Some of the carbon compounds and amino acids are exported to the Riftia. In summary, Riftia
“feeds” the bacteria small molecules (H2S, O2, CO2 and NO3-). The bacteria are amazing
biochemists who can turn these simple compounds into all the complex molecules that make up
their cells. In return the bacteria “feed” their host sugars and amino acids.

59
Q

The bacteria found as intracellular symbionts in bacteriocytes of Riftia pachyptila can be isolated and
grown in pure culture in the lab. If you were designing a growth medium to isolate these organisms,
what would you use as the energy source? As the carbon source? Would you incubate your plates
aerobically or anaerobically? Explain your reasoning.

A
  • Energy source = H2S, the preferred electron donor
  • C source = CO2 because the organism is an autotroph and fixes CO2 using the Calvin
    Cycle like plants do. So, would not add glucose (or the like) to the plates!
  • Incubate aerobically because O2 is the terminal electron acceptor for sulfide oxidation.
    Contrary to popular belief, there is plenty of O2 in seawater. Our lungs are not designed
    to extract dissolved O2, so we can’t breathe under water, but the O2 is there.
60
Q

Salmonella in the gut can obtain energy from fermentation of carbohydrates or from respiring
carbohydrates with tetrathionate as terminal electron acceptor.

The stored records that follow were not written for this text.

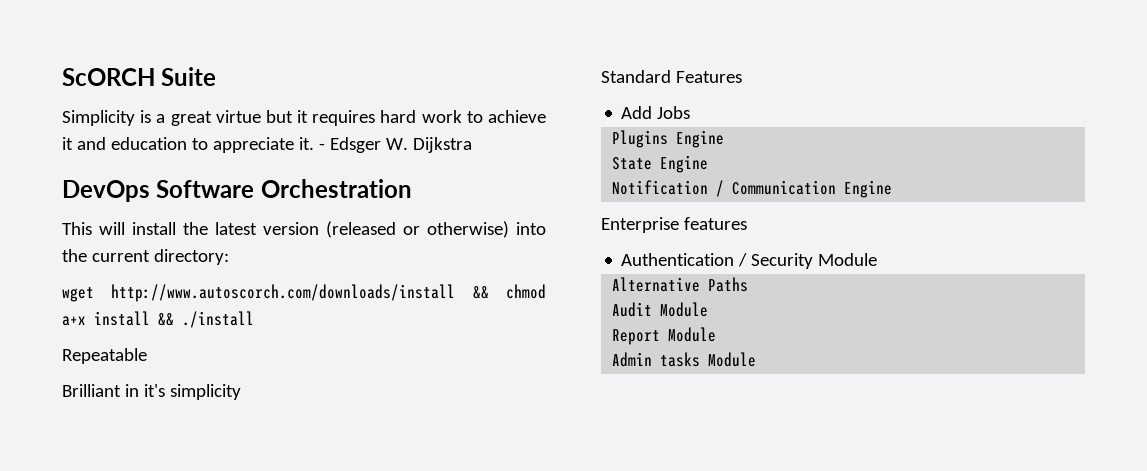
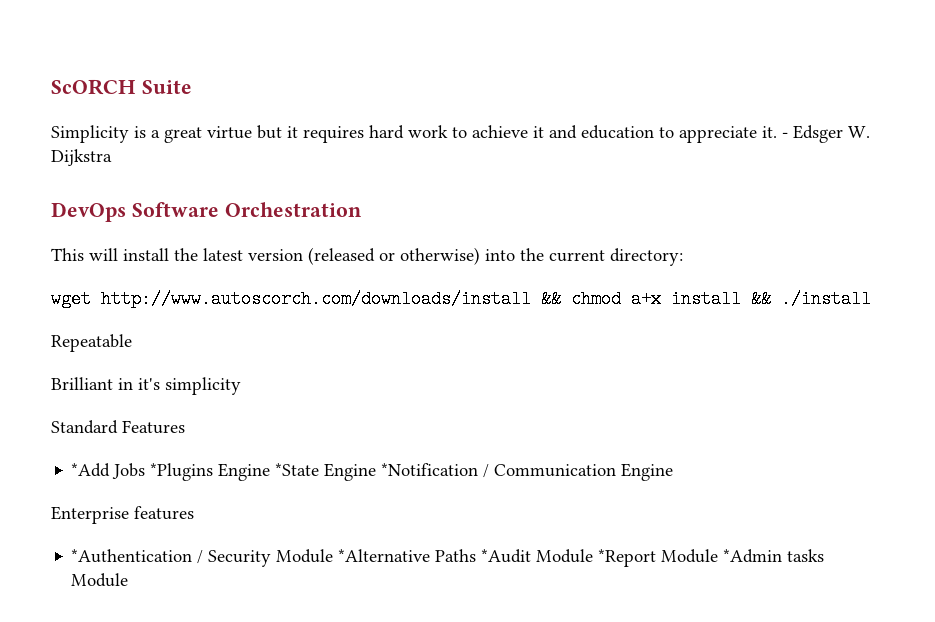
[621,106,653,119] Add -> [71,463,111,477] *Add
[612,130,725,148] [612,155,709,173] [612,180,709,195] // Plugins Engine // State Engine // Notification -> [150,463,479,481] *Plugins Engine *State Engine *Notification
[621,253,735,266] Authentication -> [71,549,193,563] *Authentication
[612,277,701,292] // Alternative -> [338,549,431,562] *Alternative
[612,302,709,317] [612,327,717,345] [612,352,653,367] // Audit Module // Report Module // Admin -> [481,549,783,567] *Audit Module *Report Module *Admin

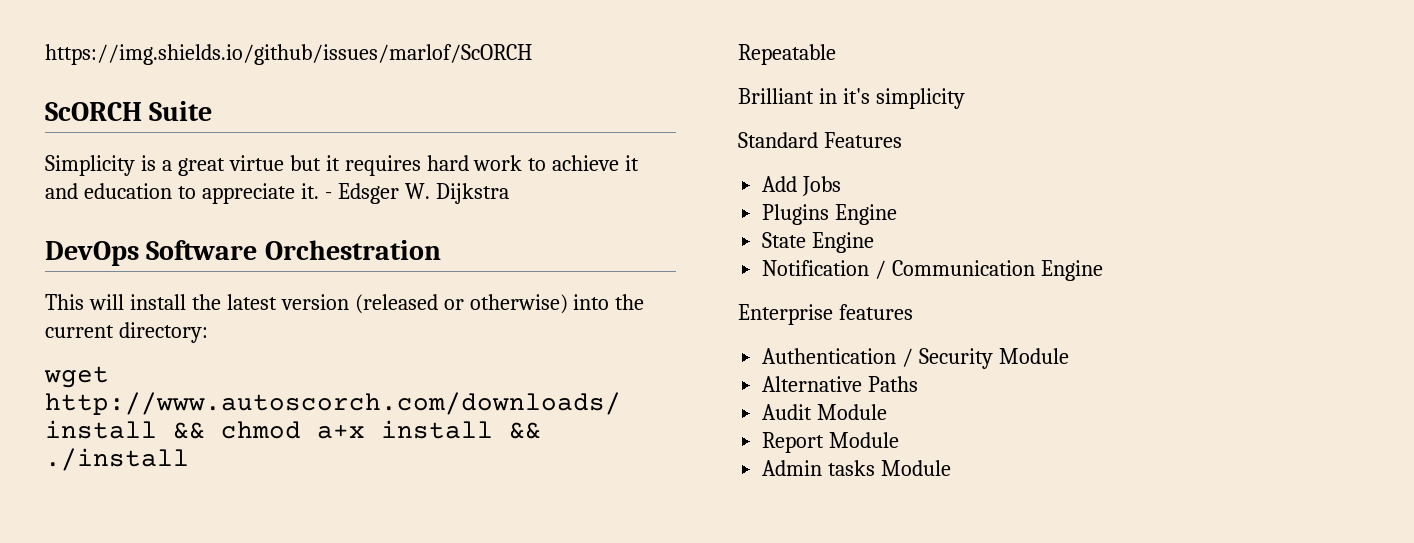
(51, 87) none -> [45,44,532,65] https://img.shields.io/github/issues/marlof/ScORCH //
[71,463,111,477] *Add -> [762,176,798,192] Add
[150,463,479,481] *Plugins Engine *State Engine *Notification -> [762,204,898,225] [762,232,875,253] [762,260,870,276] // Plugins Engine // State Engine // Notification
[71,549,193,563] *Authentication -> [762,348,897,364] Authentication
[338,549,431,562] *Alternative -> [762,376,863,392] // Alternative
[481,549,783,567] *Audit Module *Report Module *Admin -> [762,404,888,420] [762,432,900,453] [762,460,823,476] // Audit Module // Report Module // Admin

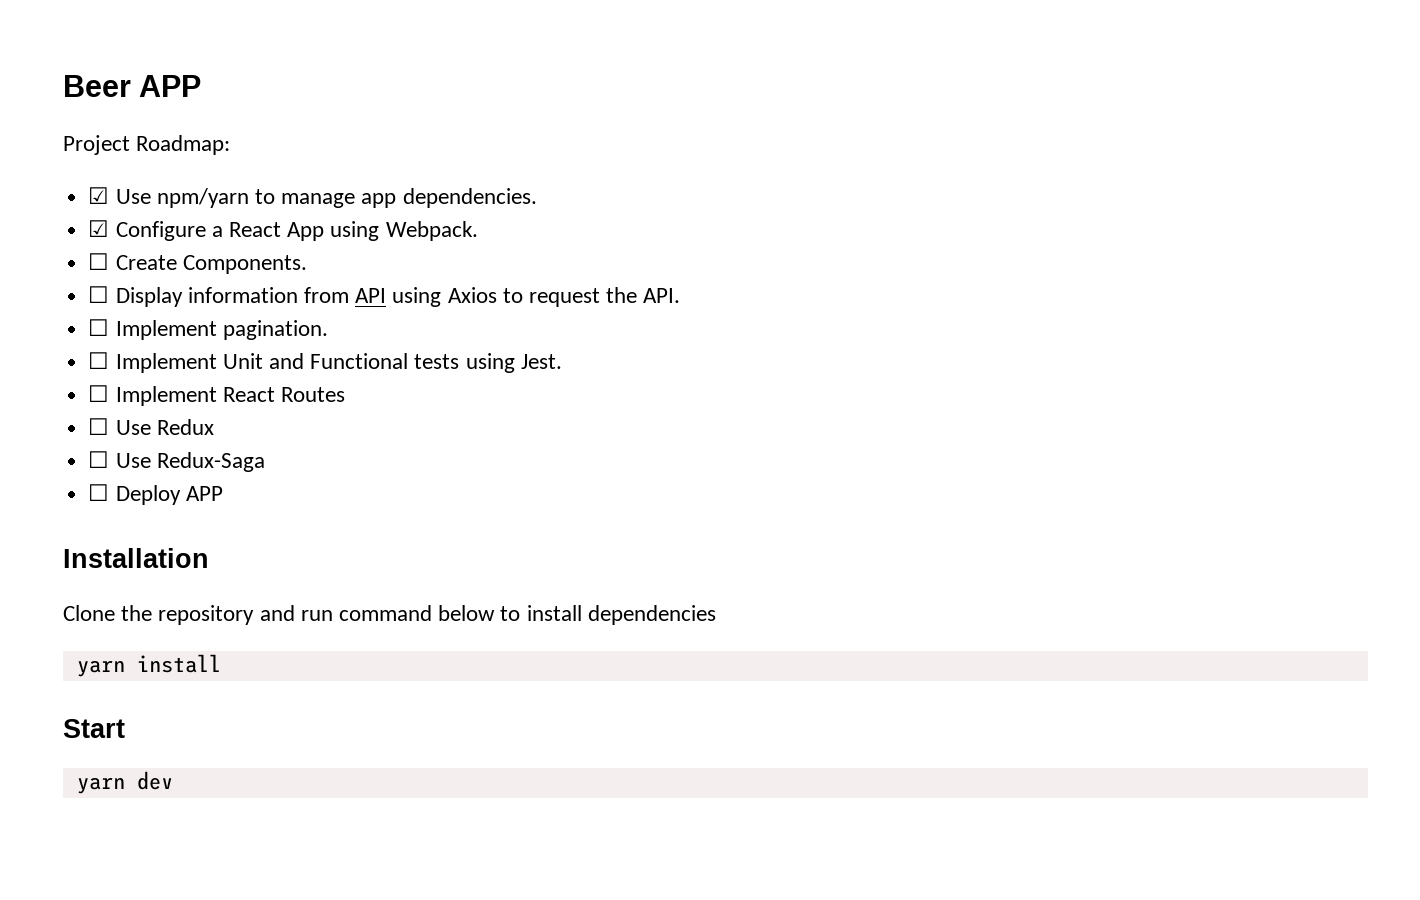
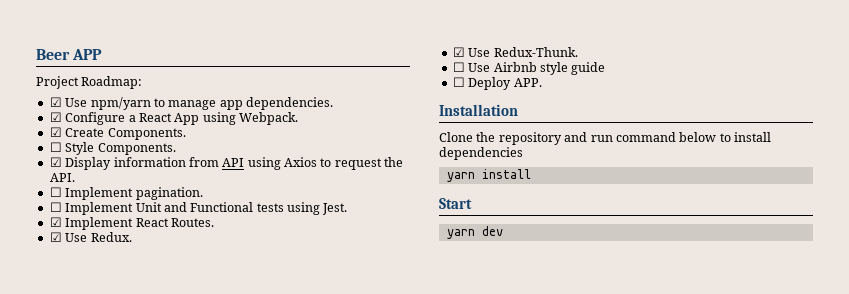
[88,253,110,270] ☐ -> [49,127,62,137] ☑
(110, 294) none -> [65,142,176,155] [49,157,62,167] Style Components. // ☑
[88,385,110,402] ☐ -> [49,217,62,227] ☑
[280,387,345,402] [88,418,214,435] [88,451,265,472] Routes // ☐ Use Redux // ☐ Use Redux-Saga -> [170,218,214,227] [49,232,132,242] [452,47,578,57] [452,62,606,75] Routes. // ☑ Use Redux. // ☑ Use Redux-Thunk. // ☐ Use Airbnb style guide
[185,486,223,501] APP -> [513,78,542,87] APP.

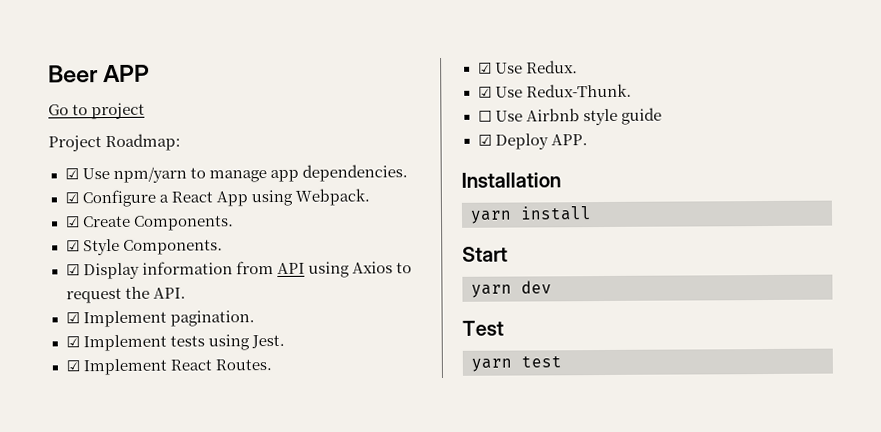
(103, 54) none -> [48,102,146,120] // Go to project
[49,142,62,152] ☐ -> [65,240,80,252] ☑
[49,187,62,197] ☐ -> [65,312,80,324] ☑
[49,202,254,215] ☐ Implement Unit and Functional -> [65,334,167,352] ☑ Implement
[452,77,465,87] ☐ -> [477,134,492,146] ☑
[439,132,771,145] [439,147,523,160] // Clone the repository and run command below to install dependencies -> (561, 180) none
(503, 231) none -> [462,320,504,336] [471,355,562,372] // Test // yarn test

Where does the tetrathionate come
from?

A

Anaerobic bacteria in the lumen of the small intestine make sulfide, H2S, as a byproduct of their
metabolism. Because sulfide is toxic, our cells oxidize it to the harmless form thiosulfate,S2O32-.
In response to a Salmonella infection our body mobilizes neutrophils, which transmigrate across
the intestinal epithelium and release “reactive oxygen species” (ROS) in the lumen of the small
intestine. The ROS is intended to kill invading pathogens, but some of it reacts with thiosulfate,
converting it to tetrathionate, S4O62-.

61
Q

magine that you infect a mouse orally with WT and ttrA mutant Salmonella (ttrA encodes one of the
subunits of tetrathionate reductase). You observe that the animals dosed with WT Salmonella develop
diarrhea, whereas those that received the ttrA mutant do not. How do you explain these findings?

A

he ttrA mutant Salmonella probably can’t colonize the gut because this mutant would not be
able to use tetrathionate as terminal electron acceptor. Salmonella can grow by fermentation,
but it is not very competitive against the dedicated fermenters (mostly Bacteroides and
Clostridia) that make up our normal intestinal microbiota.